Pros & Cons of a Small Business Letter of Credit
PROS | CONS |
---|---|
Helps ensure payment to sellers | Can increase the time to complete the transaction if it’s required |
Has terms that can be written to provide clarity on payment timing and delivery of products or services | Can’t be obtained for free as financial institutions often charge buyers a fee to get a letter of credit |
Has different types that can be used for a wide range of transaction types | Is not offered by all financial institutions |
How To Get a Letter of Credit
Getting a letter of credit has many similarities to getting a traditional loan. You’ll need to find a bank that can issue one, submit an application, and provide any requested documentation.
We recommend checking out our guide on how to get a small business loan as we cover common eligibility criteria and documentation requirements. However, keep in mind that the exact criteria may vary slightly depending on the lender you choose.
Wells Fargo is one example of a lender that offers letters of credit. You can apply for a commercial or a standby letter of credit, both of which are secured by deposits you have with the bank. The provider also offers other lending and banking services that you can utilize as a small business owner.

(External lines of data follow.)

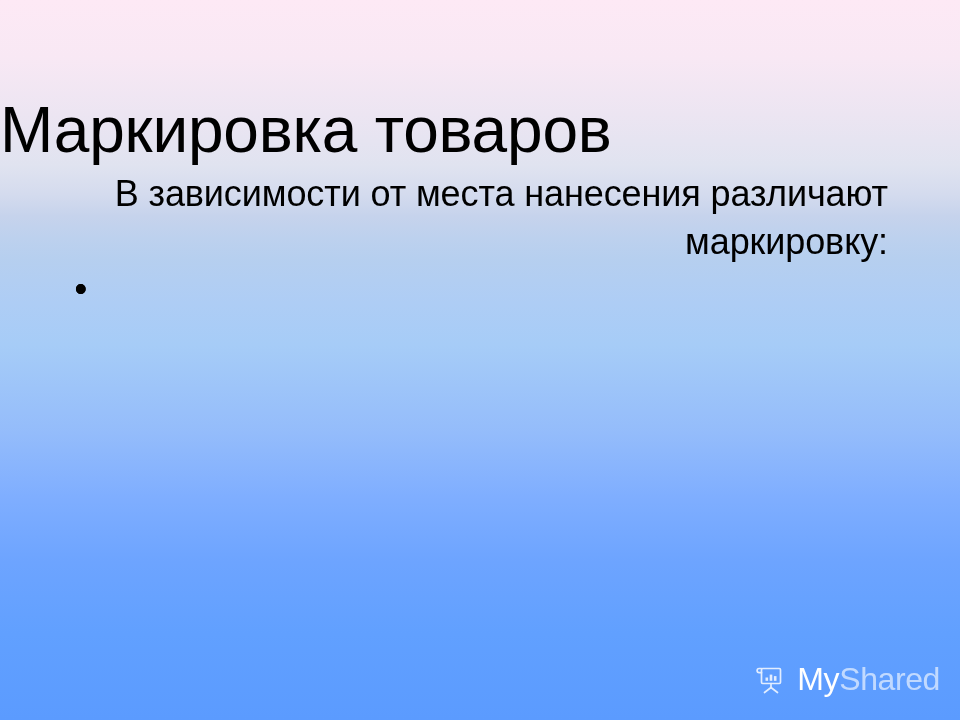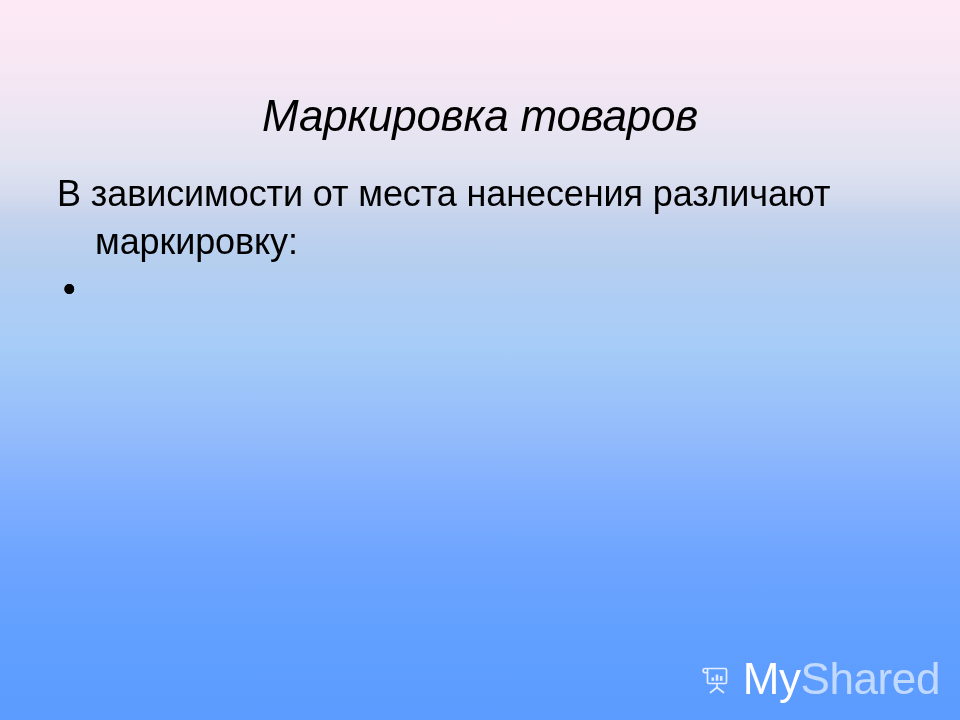"Маркировка товаров" .slide-title { font-size: 44px -> 64px; font-style: italic -> none; text-align: center -> none }
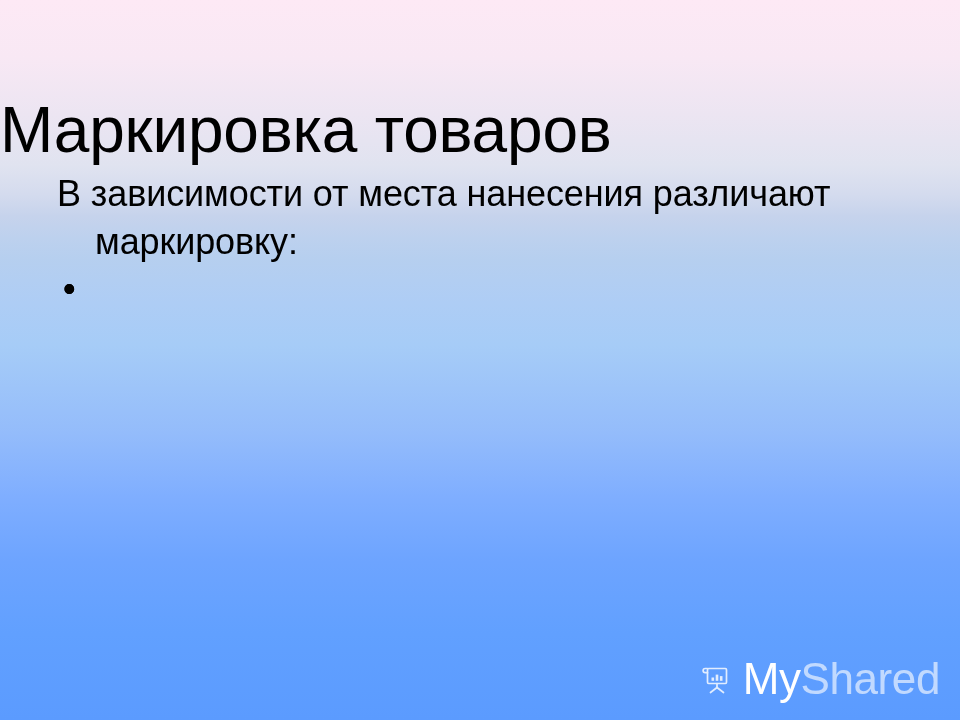"В зависимости от места нанесения" .para { text-align: none -> right }
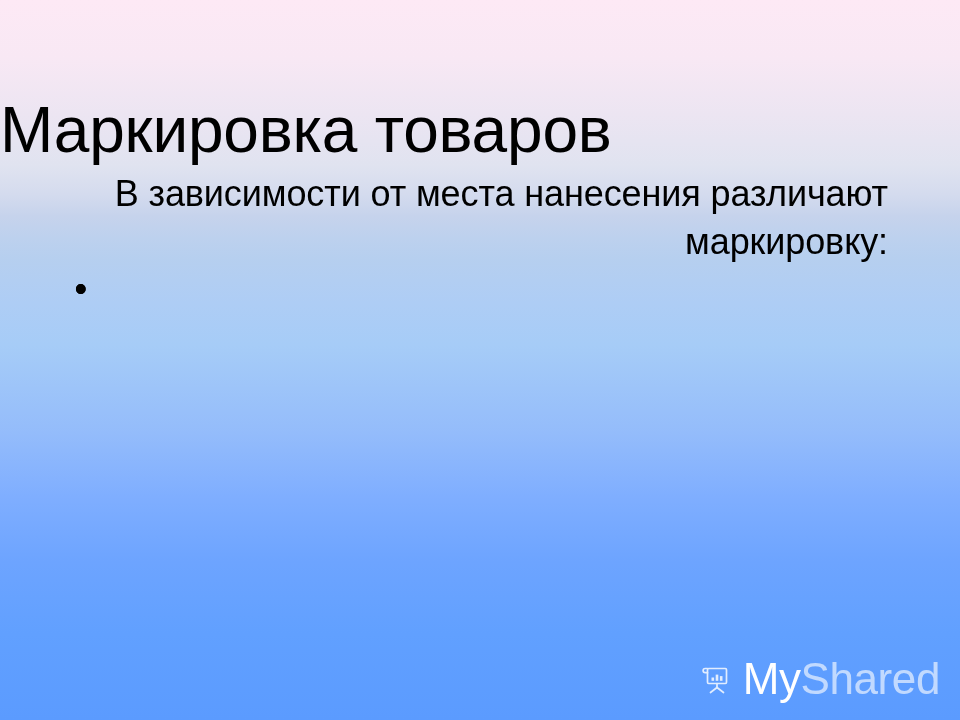"MyShared" .watermark-text { font-size: 44px -> 32px }
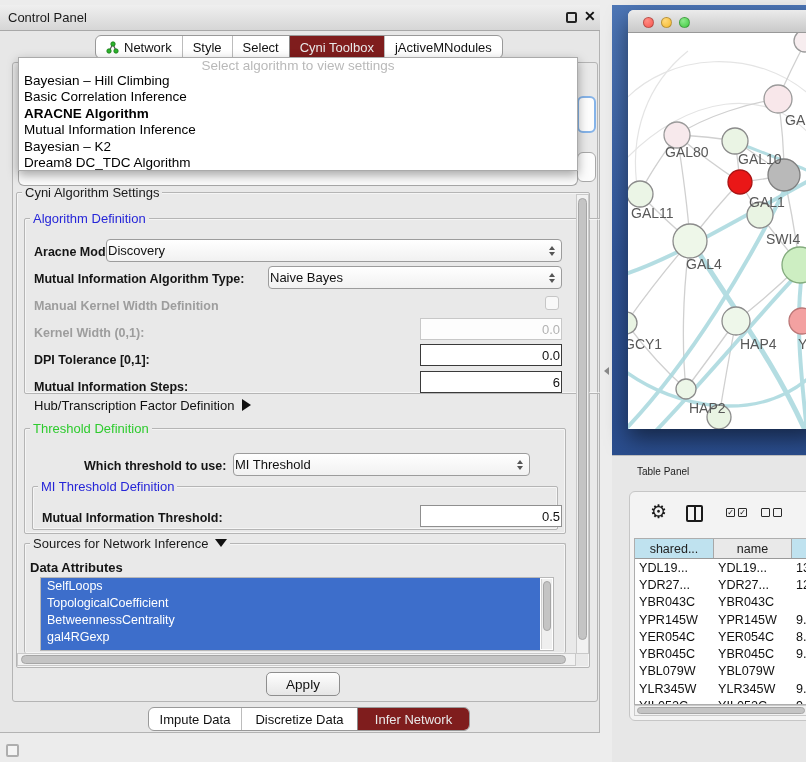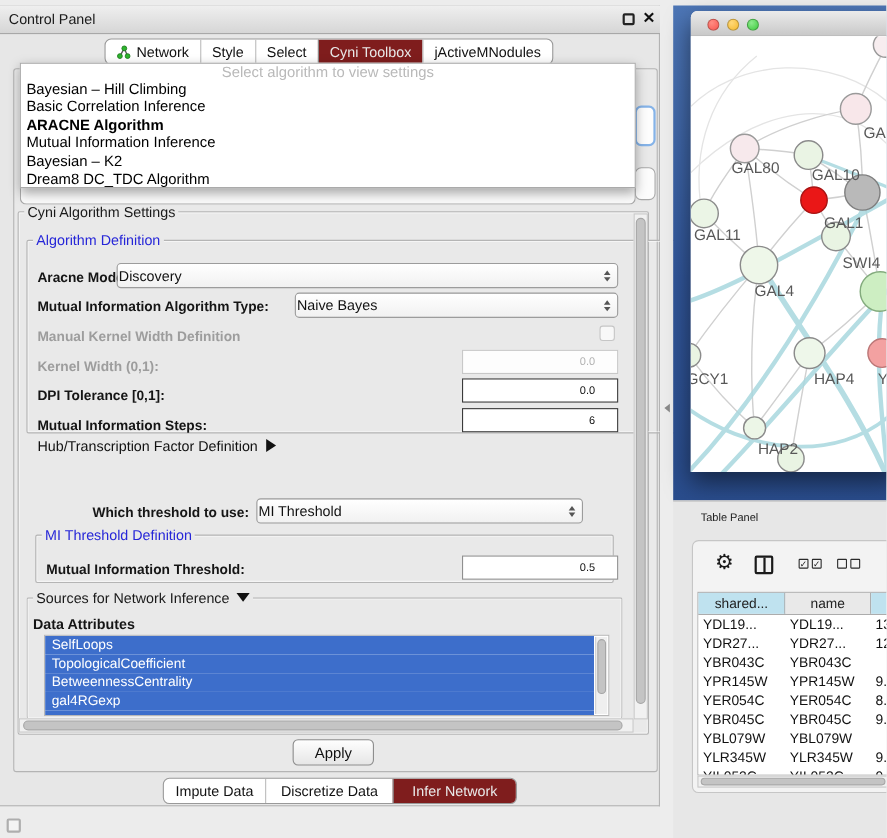"0.0" .fld { font-size: 10px -> 13px; padding-right: 20px -> 1px }
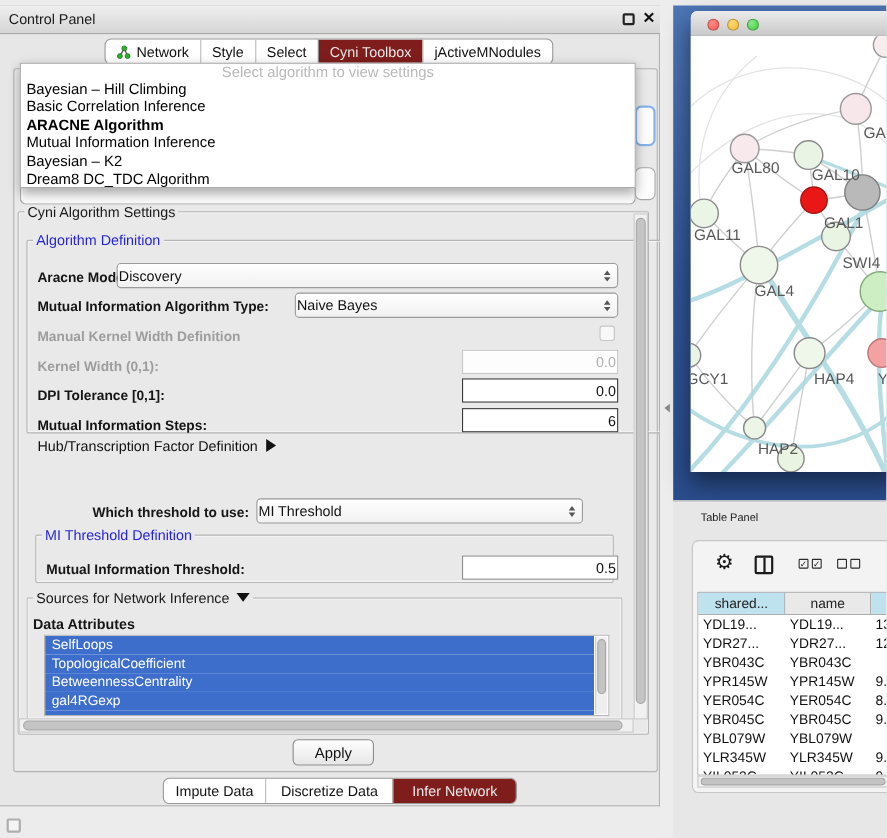"Threshold Definition" div.grp { html: none -> <div> <span>Threshold Definition</span> </div> }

Frequently Asked Questions (FAQs)
Most institutions can issue a letter of credit within 10 to 14 business days. During this time, the buyer’s qualifications must be reviewed by the issuing bank, which can include a review of its credit, income, and assets.
Buyers must typically pay between 0.5% and 1.5% of the value of the transaction to get a letter of credit. The exact amount can vary depending on the amount and complexity of the transaction, as well as the requested terms and qualifications of the buyer.
If a buyer ends up not paying for goods or services, a letter of credit ensures that the seller still gets paid by the bank that issued the document. Sellers can get added security with this guarantee, while buyers can secure an agreement on the purchase of a product or service that they might not otherwise have been able to get.
Bottom Line
Different types of letters of credit exist depending on the details of your transaction, but they all serve the primary purpose of ensuring the seller of a product or service will get paid. They are often used in international transactions and in large complex purchases. This can be helpful if receipt of funds is critical to continued business operations.
However, while letters of credit carry many benefits, also consider the downsides, such as the time needed to get one and the fees that may be charged by the issuing bank.